Classic Literature... What's a Classic?



Last year I tried to read On the Road by Jack Kerouac, the beat poet. I made this decision after:
a) reading Gabrielle Marquez's A Hundred Years of Solitude and being absolutely blown away by it, and
b) reading the Penguin Great Books of the Twentieth Century List on the first page of this special edition text.

I read about 30 or 40 pages of On the Road and gave up. That far in the book, it was about a narrator/college kid who writes and lives with his aunt. He meets and becomes obsessed with a character named Dean. I appreciated the richness of the language -- at times, it reads like vintage Kerouac poetry -- but I kept waiting for a plot. And the characters... well, they were a bunch of beatniks who all got along. No conflict.

I just took the book out of the library again. I'm going to give it another chance.

There are other books on that list which I've read and, clearly, I'd consider them classics.

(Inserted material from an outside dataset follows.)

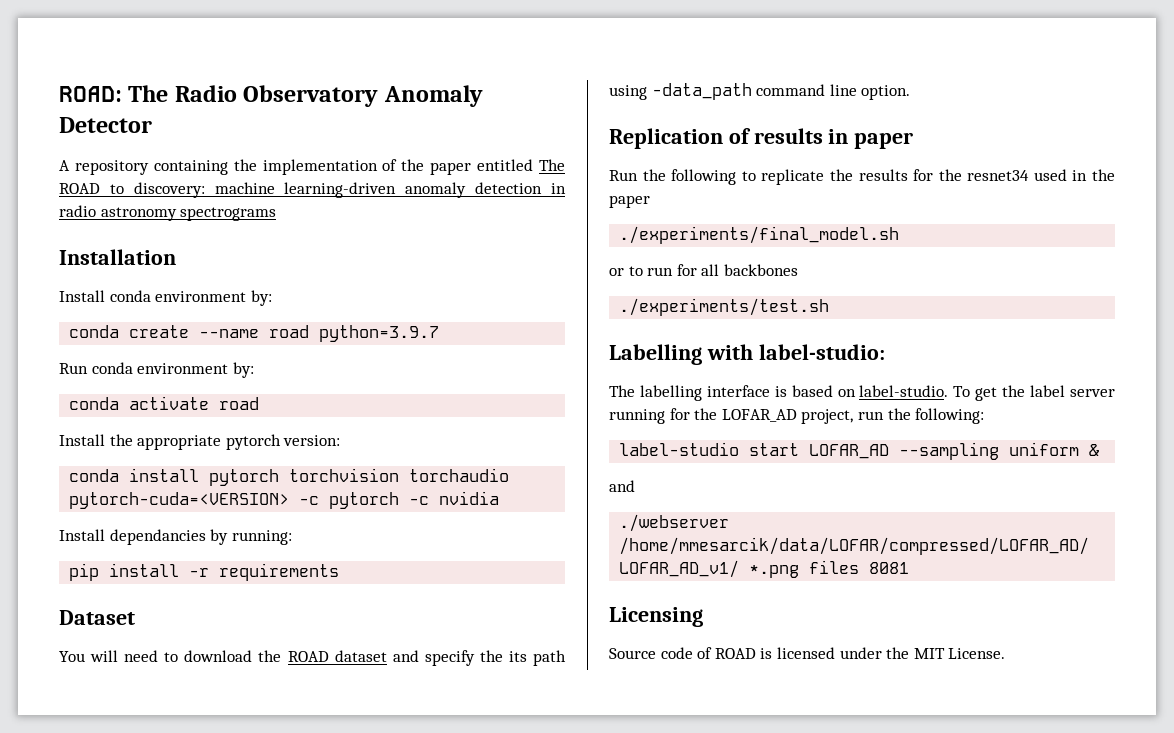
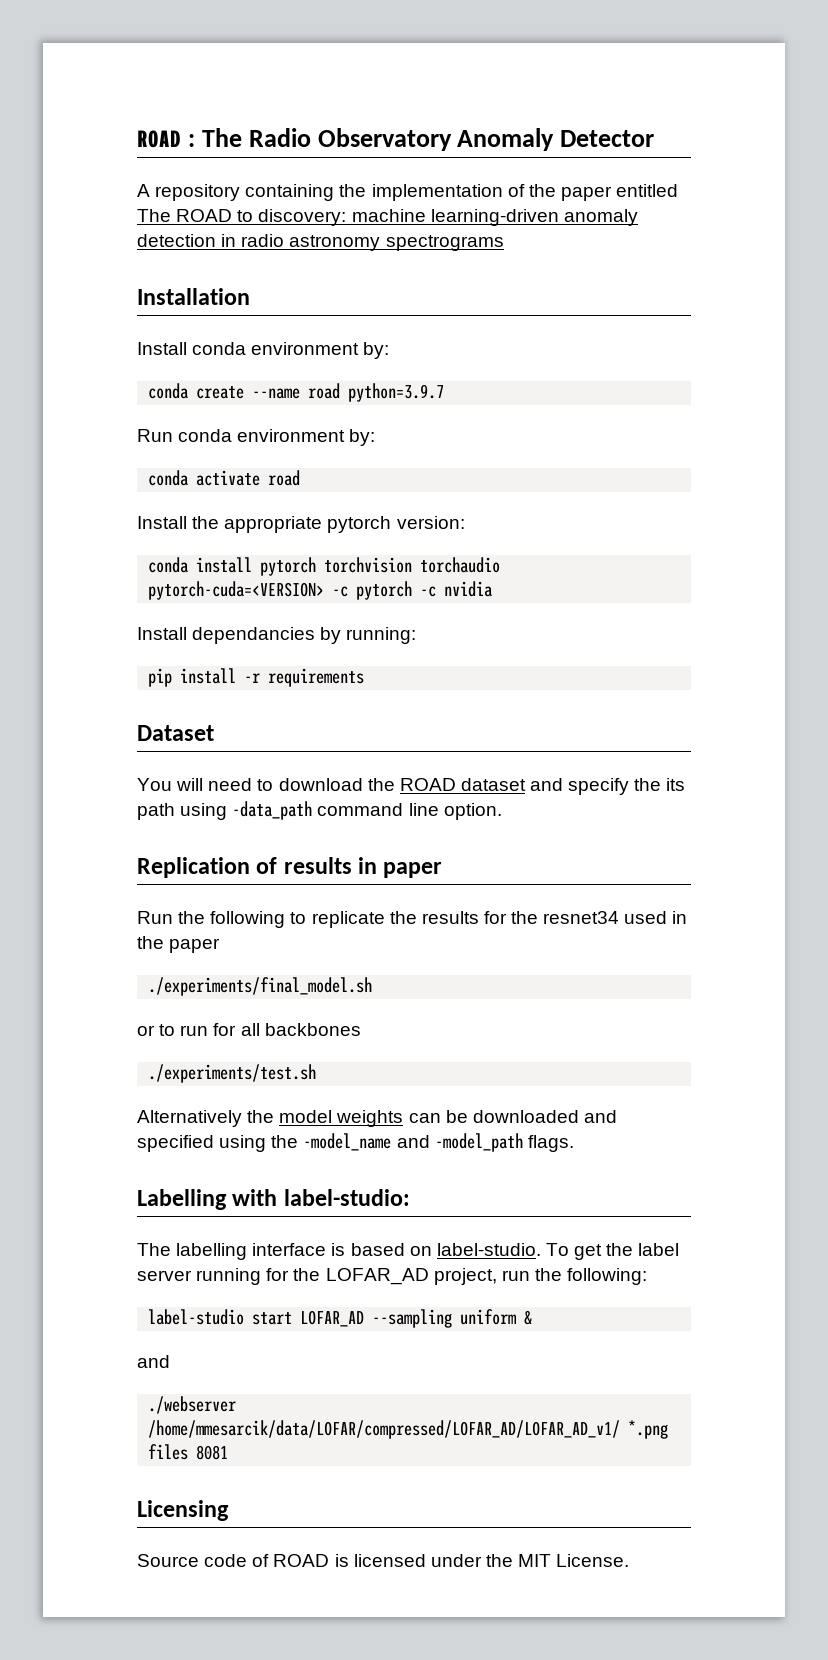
- ROAD: The Radio Observatory Anomaly Detector
+ ROAD : The Radio Observatory Anomaly Detector
+ Alternatively the model weights can be downloaded and specified using the -model_name and -model_path flags.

I've found them, powerfully moving and incredibly well written.

Hm, there's my definition of a classic, I guess...

Titles in the Penguin list that I've read and love are:

Heart of Darkness
Lord of the Flies
The Portrait of the Young Man as an Artist
The Metamorphosis
One Flew Over the Cuckoo's Nest
etc.
Actually, I've loved pretty much every book I've read on the list except for On the Road (so far).

And then there is Graham Greene's The Power and the Glory (which is not on the list, although his novel, The Heart of the Matter is). The jury in my head is still out on that one. I get it intellectually and I found it moving intellectually, if that makes sense. I get the whole martyr-as-a-real-man-who-sins thing, but, I just wasn't all that moved emotionally.

There was one part which was kind of moving in an almost comical pathetic sort of way. There's a scene where the main character, the priest, manages to buy some wine -- an act which is dangerous, illegal and even treasonous. He buys it so that he can deliver communion at masses illegally as he travels the country. After the government official sells him the wine, he, and other officials, proceed to drink the entire bottle with a series of "salud's!". The priest leaves weeping and broken. It reminds me of a Stephen Leacock short story, "The Awful Fate of Melpomenus Jones", a story in which a pastor visits some parishioners and is too polite to take his leave. His hosts are too polite to ask him to leave, so he stays for tea, dinner; he stays the night, he stays a week, a month. Eventually, he dies a delirious death in his hosts' home.

Maybe it's more a of a comment on me than a judgement of classic literature. I found The Power and the Glory well written in a lean, prosaic kind of way, but existential and not all that emotionally moving. And so far, On the Road isn't doing much for me with the exception of the fairly regular beautiful prose like "... the only people for me are the mad ones, the ones who are mad to live, mad to talk, mad to be saved, desirous of everything at the same time, the ones that never yawn or say a commonplace thing, but burn, burn, burn..."

Maybe you need to be a bit of a beatnik/hippie to really get On the Road? Maybe you need to be a bit of an existentialist to get a book like The Power and the Glory (although, ironically, of that novel, most people would say it's very Roman Catholic)?

Maybe I'm just too narrow in what I consider classic literature...

Please feel free to comment and set me straight.

Comments

  1. I have tried, occasionally, to read Jack - and always fail to find the cadence everyone assures me is there. My great book love is Southwestern Ontario Gothic Literature: Timothy Findley - I can re-read "not wanted on the voyage" twice yearly and not get sick of it.

    As far as classic goes (I rambled, sorry), I like Jane Austen.